Em 1968 se integrou ao Departamento de Geografia da Faculdade de Filosofia Ciências e Letras da USP, vindo a se aposentar como professor titular no ano de 1987, ano em que retornou à UFSC como colaborador visitante no curso de mestrado em Geografia onde permaneceu até 1990. Suas aulas sempre foram cuidadosamente preparadas e através da sua visão holística procurava despertar nos alunos curiosidades para as muitas outras áreas do saber.
Foi orientador de inúmeras dissertações e teses, coordenador de trabalhos sobre planejamento urbano e palestrante dos congressos da UGI -União Internacional dos Geógrafos, bem como dos encontros nacionais, especialmente os de Climatologia. Como pesquisador é autor de numerosas obras contendo mais de uma centena de títulos, especialmente na área de climatologia e meio ambiente, além de outros trabalhos inéditos. O rigor acadêmico e a qualidade inovadora dos seus trabalhos consagram-no como personalidade de renome na geografia brasileira e internacional.

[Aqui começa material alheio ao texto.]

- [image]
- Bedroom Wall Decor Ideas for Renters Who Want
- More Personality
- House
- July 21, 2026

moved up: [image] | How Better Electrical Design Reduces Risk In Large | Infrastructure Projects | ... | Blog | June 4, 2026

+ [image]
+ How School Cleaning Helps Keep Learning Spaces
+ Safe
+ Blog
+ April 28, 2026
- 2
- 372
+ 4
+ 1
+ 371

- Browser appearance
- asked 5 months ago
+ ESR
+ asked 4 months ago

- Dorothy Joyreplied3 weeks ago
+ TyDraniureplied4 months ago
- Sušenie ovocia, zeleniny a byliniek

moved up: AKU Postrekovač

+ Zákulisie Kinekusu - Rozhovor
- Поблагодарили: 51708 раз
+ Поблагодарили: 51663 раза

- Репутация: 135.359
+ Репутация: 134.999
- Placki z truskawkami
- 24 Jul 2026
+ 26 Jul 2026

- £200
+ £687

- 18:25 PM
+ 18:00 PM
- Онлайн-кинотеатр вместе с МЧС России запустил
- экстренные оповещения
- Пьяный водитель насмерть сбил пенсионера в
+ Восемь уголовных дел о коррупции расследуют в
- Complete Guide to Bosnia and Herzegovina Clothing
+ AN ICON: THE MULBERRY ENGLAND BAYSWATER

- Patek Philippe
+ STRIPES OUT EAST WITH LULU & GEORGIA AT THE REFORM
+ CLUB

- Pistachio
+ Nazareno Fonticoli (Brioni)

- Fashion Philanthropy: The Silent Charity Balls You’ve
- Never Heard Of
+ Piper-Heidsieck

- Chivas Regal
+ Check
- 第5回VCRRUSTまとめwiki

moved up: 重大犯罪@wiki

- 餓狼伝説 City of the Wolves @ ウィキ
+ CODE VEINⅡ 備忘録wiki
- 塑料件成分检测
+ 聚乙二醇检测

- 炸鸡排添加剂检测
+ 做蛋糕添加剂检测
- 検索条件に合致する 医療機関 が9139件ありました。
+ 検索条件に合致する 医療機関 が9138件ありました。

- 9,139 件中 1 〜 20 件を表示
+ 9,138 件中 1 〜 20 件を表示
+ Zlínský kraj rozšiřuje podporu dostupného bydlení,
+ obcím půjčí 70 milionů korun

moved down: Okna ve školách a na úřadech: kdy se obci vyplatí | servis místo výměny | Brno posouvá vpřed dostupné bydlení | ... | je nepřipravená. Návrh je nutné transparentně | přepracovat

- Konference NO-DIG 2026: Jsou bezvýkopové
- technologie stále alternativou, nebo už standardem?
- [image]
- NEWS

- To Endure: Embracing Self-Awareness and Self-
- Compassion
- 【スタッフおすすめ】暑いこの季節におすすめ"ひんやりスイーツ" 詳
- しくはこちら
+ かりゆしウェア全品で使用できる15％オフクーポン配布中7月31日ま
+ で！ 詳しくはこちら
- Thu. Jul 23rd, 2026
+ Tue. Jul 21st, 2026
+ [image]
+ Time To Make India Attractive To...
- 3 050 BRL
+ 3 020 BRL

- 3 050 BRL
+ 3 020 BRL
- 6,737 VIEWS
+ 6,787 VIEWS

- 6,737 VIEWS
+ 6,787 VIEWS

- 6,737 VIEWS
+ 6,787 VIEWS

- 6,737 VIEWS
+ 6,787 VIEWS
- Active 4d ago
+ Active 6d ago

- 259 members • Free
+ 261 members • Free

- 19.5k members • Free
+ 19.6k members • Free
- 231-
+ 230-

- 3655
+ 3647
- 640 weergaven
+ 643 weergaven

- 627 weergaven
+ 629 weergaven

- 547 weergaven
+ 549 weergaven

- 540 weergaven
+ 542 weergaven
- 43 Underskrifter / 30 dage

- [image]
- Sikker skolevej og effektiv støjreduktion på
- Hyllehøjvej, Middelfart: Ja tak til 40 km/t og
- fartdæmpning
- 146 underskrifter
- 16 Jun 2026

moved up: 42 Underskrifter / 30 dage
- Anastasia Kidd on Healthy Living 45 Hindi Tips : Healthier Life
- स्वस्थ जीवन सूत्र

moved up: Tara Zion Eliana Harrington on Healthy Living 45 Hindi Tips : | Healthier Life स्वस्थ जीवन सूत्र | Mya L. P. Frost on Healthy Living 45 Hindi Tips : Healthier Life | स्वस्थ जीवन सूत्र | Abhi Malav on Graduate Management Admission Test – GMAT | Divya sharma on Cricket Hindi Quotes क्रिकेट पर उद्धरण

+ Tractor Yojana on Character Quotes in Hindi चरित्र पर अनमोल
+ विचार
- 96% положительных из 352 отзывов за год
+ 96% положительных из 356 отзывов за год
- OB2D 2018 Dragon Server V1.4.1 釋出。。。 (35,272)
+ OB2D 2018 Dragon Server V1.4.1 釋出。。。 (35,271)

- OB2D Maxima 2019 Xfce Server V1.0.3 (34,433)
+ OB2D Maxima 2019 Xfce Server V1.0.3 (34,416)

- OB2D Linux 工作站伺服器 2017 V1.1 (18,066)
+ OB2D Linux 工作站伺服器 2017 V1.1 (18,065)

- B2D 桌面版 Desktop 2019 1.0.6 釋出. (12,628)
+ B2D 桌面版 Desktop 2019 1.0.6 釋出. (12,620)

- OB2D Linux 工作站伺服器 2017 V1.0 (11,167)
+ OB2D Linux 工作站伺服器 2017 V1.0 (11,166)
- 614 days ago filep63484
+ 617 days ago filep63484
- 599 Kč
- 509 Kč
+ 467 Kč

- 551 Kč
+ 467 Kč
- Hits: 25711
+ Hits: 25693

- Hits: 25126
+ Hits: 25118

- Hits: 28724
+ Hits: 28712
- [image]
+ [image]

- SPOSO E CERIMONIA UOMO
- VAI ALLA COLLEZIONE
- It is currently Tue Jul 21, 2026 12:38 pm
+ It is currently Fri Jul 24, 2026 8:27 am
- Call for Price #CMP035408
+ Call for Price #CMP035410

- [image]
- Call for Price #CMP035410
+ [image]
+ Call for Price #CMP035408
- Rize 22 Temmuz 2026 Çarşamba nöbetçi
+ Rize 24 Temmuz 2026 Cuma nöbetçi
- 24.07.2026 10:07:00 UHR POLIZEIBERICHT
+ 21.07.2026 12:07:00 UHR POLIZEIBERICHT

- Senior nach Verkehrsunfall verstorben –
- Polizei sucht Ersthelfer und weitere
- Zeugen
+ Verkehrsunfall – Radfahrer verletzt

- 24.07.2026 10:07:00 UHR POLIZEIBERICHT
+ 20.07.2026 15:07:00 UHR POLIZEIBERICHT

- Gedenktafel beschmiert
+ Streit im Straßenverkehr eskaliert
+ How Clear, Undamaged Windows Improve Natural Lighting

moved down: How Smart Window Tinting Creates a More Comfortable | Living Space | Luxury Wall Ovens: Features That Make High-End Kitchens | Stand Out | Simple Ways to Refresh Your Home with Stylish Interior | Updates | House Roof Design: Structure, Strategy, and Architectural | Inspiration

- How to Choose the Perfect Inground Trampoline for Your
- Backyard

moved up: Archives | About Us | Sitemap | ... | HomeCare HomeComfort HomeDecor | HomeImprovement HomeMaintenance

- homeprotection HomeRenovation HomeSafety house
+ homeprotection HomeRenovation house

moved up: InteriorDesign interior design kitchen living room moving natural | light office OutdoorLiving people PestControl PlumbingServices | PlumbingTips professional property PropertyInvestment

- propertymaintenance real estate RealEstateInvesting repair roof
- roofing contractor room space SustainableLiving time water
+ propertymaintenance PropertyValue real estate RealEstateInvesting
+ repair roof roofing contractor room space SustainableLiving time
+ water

João José Bigarella nasceu em Curitiba. Bacharel em Ciências Químicas pela Faculdade de Filosofia Ciências e Letras do Paraná (1943), químico industrial pela Escola de Química do Paraná (1945) e engenheiro químico pela UFPR (1953), trocou os laboratórios por um continuo trabalho de campo, mais em contato com a natureza, se dedicando intensamente à Geologia e, mais tarde, à defesa ambiental.
Em 1956 ingressou no ensino superior, tornando-se catedrático de Mineralogia e Geologia Econômica da UFPR. Colaborou também com os cursos de pós-graduação das universidades de Pernambuco, Bahia, Rio de Janeiro, Rio Grande do Sul e Santa Catarina, bem como da Universidade de São Paulo.
Desde 1985 é pesquisador do Conselho Nacional de Desenvolvimento Científico e Tecnológico (CNPq) e é professor visitante da UFSC onde colabora com o programa de Pós-Graduação em Geografia , tendo prestado orientações em inúmeras dissertações e teses., realizado palestras e trabalhos de campo com alunos da Geografia.
Desenvolveu pesquisas geológicas e geográficas em vários países da América do Sul e da África, interessado principalmente na interpretação dos paleoambientes e nos problemas relacionados com a deriva continental. Publicou cerca de 230 trabalhos científicos no Brasil e no exterior (Estados Unidos, Canadá, Inglaterra, Holanda, Alemanha, Rússia e África do Sul).
Como presidente da Associação de Defesa e Educação Ambiental (1974 – 1994), em colaboração com outras instituições e pesquisadores, redigiu vários livros sobre a problemática ambiental. Pela Editora da UFSC – EdUFSC, publicou 3 volumes da série Estrutura e Origem das Paisagens Tropicais e subtropicais. O 4º está no prelo.